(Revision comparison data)
########################################

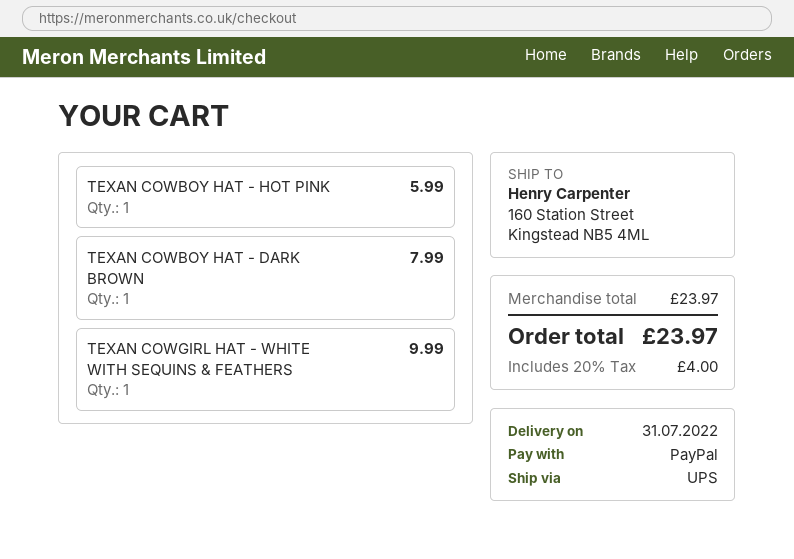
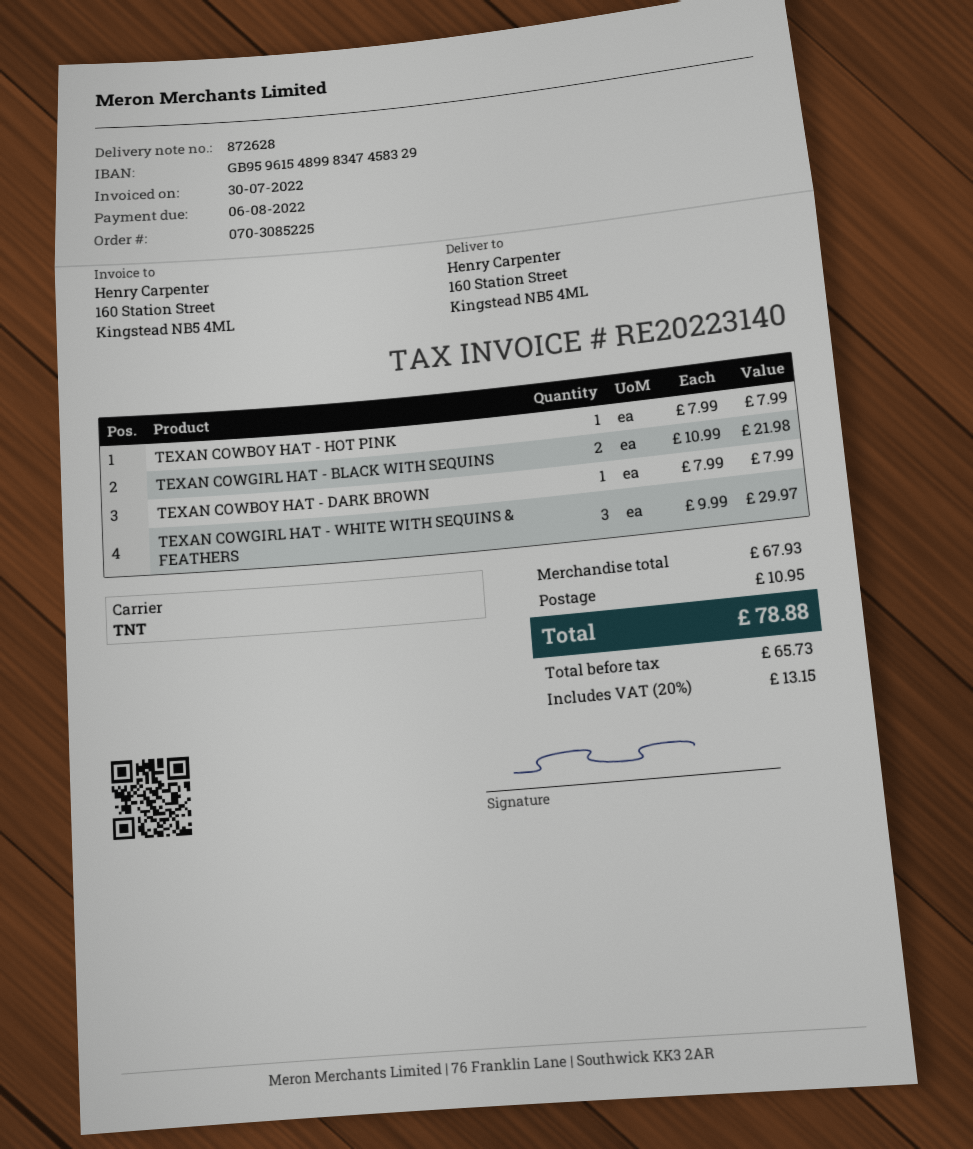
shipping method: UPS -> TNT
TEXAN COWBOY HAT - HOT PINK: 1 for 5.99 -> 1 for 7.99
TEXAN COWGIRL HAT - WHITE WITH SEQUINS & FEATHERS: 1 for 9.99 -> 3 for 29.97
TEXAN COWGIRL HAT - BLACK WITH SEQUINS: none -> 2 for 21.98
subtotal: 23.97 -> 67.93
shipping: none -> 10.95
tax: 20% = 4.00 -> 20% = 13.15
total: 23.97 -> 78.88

########################################

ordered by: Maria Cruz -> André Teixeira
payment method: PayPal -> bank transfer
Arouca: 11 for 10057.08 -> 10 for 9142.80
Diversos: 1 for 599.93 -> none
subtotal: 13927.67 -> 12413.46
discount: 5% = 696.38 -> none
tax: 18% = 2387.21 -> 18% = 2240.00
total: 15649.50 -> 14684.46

########################################

From the entries above, tally the lines that contain the string "SEQUINS". Report the total and nothing more.

* Exercise output: 2